Controprova teologale. Fede?
«Tantissima. Andavo a Medjuogorje quando c’era la Jugoslavia, qualunque santuario in Italia l’ho visitato, andavo alle messe carismatiche, facevo il chierichetto… adesso purtroppo ho meno tempo».
A proposito di Fede: ora possiamo dire che lo punturava?
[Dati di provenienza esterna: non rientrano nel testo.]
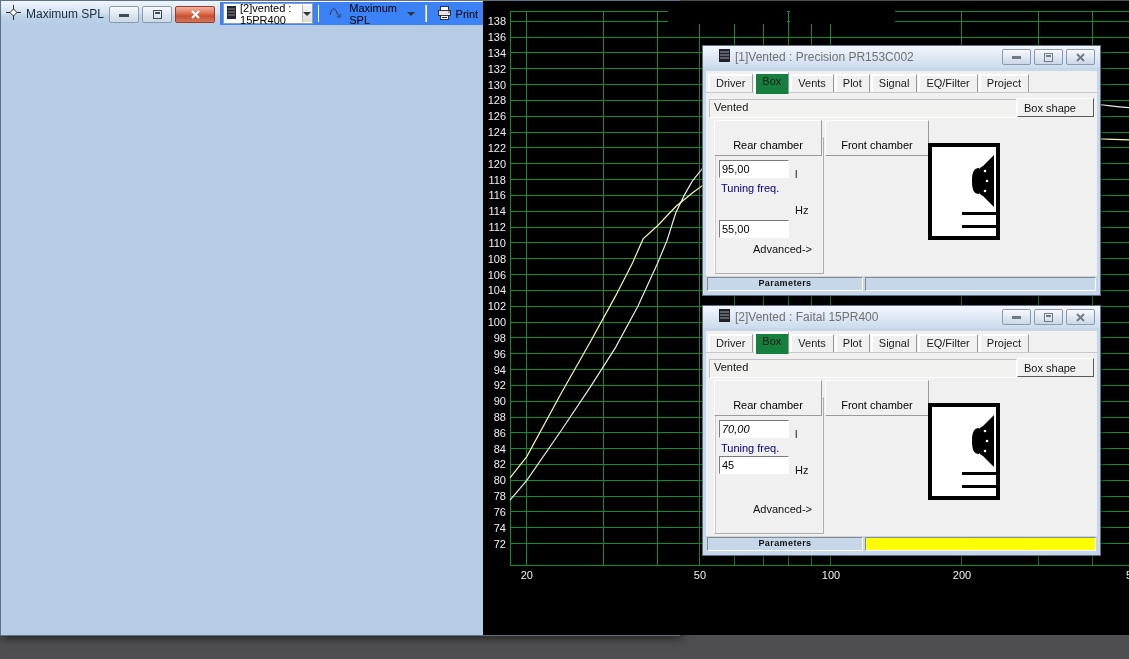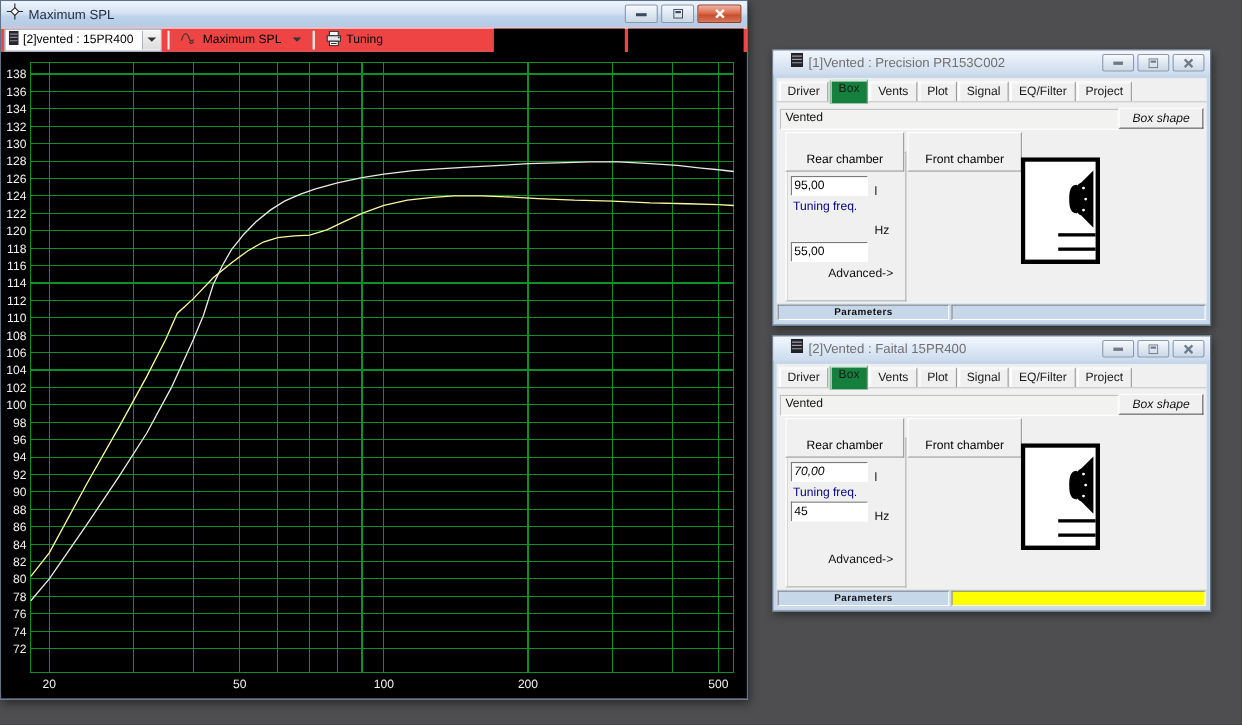--- a/index.html
+++ b/index.html
@@ -16,24 +16,24 @@
   .titlebar .title{flex:1;font-size:12px;white-space:nowrap;overflow:hidden;}
   .winbtns{display:flex;gap:3px;}
   .winbtn{width:30px;height:17px;border:1px solid #8b99ad;border-radius:2px;
     background:linear-gradient(#f8fafd,#e2eaf3 45%,#ccd8e6);
     display:flex;align-items:center;justify-content:center;padding:0;cursor:default;}
   .winbtn svg{display:block;}
   .winbtn.close-red{background:linear-gradient(#f0b3a1,#e0765a 40%,#c8502e 60%,#d4765a);
     border-color:#9c3a22;width:40px;}
   
   #main-window{left:0;top:3;width:678px;height:634px;background:#b6cce5;
-    display:flex;flex-direction:column;}
+    display:flex;flex-direction:row;}
   #main-window .titlebar{height:26px;}
   #main-window .title{color:#1d2c3c;}
-  .toolbar{height:23px;background:#ef4444;border-top:1px solid #fbfbfb;
+  .toolbar{height:23px;background:#3b82f6;border-top:1px solid #fbfbfb;
     display:flex;align-items:center;position:relative;padding-left:3px;font-size:11px;}
   .tb-combo{display:flex;align-items:center;height:19px;border:1px solid #8f9fb3;
     background:#fdfdfd;padding-left:3px;gap:4px;}
   .tb-combo-arrow{width:16px;height:17px;margin-left:4px;border-left:1px solid #aab6c5;
     background:linear-gradient(#f6f6f6,#dcdcdc);display:flex;align-items:center;justify-content:center;}
   .tb-sep{width:1px;height:17px;background:#c3c3c3;border-right:1px solid #ffffff;margin:0 5px;}
   .tb-item{display:flex;align-items:center;gap:4px;height:19px;padding:0 5px;}
   .arrow-down{width:0;height:0;border-left:4px solid transparent;border-right:4px solid transparent;border-top:4px solid #333;}
   .tb-readout{position:absolute;top:0;height:22px;background:#000;}
   #plot-wrap{flex:1;background:#000;}
@@ -50,21 +50,21 @@
     border-top-color:#fff;border-left-color:#fff;box-shadow:inset 1px 1px 0 #fdfdfd;
     margin-right:1px;font-size:11px;color:#1a1a1a;}
   .tab.active{height:18px;margin-bottom:-2px;position:relative;z-index:3;background:#15803d;}
   .content{position:absolute;left:0;right:0;top:21px;bottom:16px;border-top:1px solid #c7c7c7;}
   .flatfield{position:absolute;left:3px;top:6px;width:302px;height:16px;background:#f2f2f1;
     border:1px solid #c0c0c0;border-bottom-color:#fff;border-right-color:#fff;
     padding:1px 0 0 4px;color:#111;}
   .btn{position:absolute;background:#f0f0f0;border:1px solid #6e6e6e;
     border-top-color:#fdfdfd;border-left-color:#fdfdfd;
     box-shadow:1px 1px 0 #3c3c3c inset 0 0;
-    font-size:11px;text-align:center;color:#111;font-style:italic;}
+    font-size:11px;text-align:left;color:#111;}
   .btn-raised{border:1px solid;border-color:#fdfdfd #5a5a5a #5a5a5a #fdfdfd;box-shadow:none;}
   .chtab{position:absolute;height:16px;background:#f0f0f0;border:1px solid #9a9a9a;
     border-top-color:#fff;border-left-color:#fff;text-align:center;padding-top:18px;}
   .grouppanel{position:absolute;left:8px;top:44px;width:108px;bottom:2px;
     border:1px solid #aeaeae;border-left-color:#fff;border-top-color:#fff;
     box-shadow:inset 1px 1px 0 #c9c9c9;}
   .navy{color:#000080;}
   .field{position:absolute;width:64px;height:14px;border:1px solid #7b7b7b;
     border-bottom-color:#fff;border-right-color:#fff;background:#fff;
     font-family:"Liberation Sans",sans-serif;font-size:11px;padding:1px 2px;color:#000;}
@@ -148,21 +148,21 @@
         <svg width="15" height="14" viewBox="0 0 15 14">
             <g fill="none" stroke="#333">
               <rect x="3.5" y="0.5" width="8" height="4" fill="#fff"></rect>
               <rect x="1.5" y="4.5" width="12" height="5" fill="#e6e6e6"></rect>
               <rect x="3.5" y="9.5" width="8" height="4" fill="#fff"></rect>
               <line x1="5" y1="11.5" x2="10" y2="11.5"></line>
             </g>
             <circle cx="12" cy="6" r="0.8" fill="#333"></circle>
           </svg>
       </span>
-      <span>Tuning</span>
+      <span>Print</span>
     </span>
     <span class="tb-readout" style="left:448px;width:119px;"></span>
     <span class="tb-readout" style="left:570px;width:105px;"></span>
   </div>
   <div id="plot-wrap">
     <svg id="spl-chart" width="676" height="583">
         <rect x="0" y="0" width="676" height="583" fill="#000000"></rect>
         <line x1="27" y1="542.6314285714286" x2="666" y2="542.6314285714286" stroke="#0b9128" shape-rendering="crispEdges"></line>
         <text x="23" y="546.6314285714286" fill="#f2f2f2" font-size="11" font-family="&quot;Liberation Sans&quot;,sans-serif" text-anchor="end">72</text>
         <line x1="27" y1="526.8028571428571" x2="666" y2="526.8028571428571" stroke="#0b9128" shape-rendering="crispEdges"></line>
«È stato uno dei miei primi pazienti di Milano e mi ha anche fatto fare tanta tv. Mi dispiace tantissimo che non ci sia più. Soffriva anche lui di ira però era davvero buono».
Procediamo: speranza?
«Non deve mai mancare, però vedo tante persone che hanno solo quella e non si rimboccano le maniche».
Carità?
«I risarcimenti di alcune persone che mi avevano insultato li ho dati in beneficenza».
A chi?
«Organizzazioni che si battono contro le vessazioni a persone Lgbtq+».
Putin ha un’idea radicale di ringiovanimento: se ti trapianti gli organi uno per uno diventi immortale.
«Che cavolata, e il rigetto? Con la reazione del sistema immunitario moltiplicata per dieci organi, muori di infezioni o passi la vita sottovuoto, imbottito di immunosoppressori».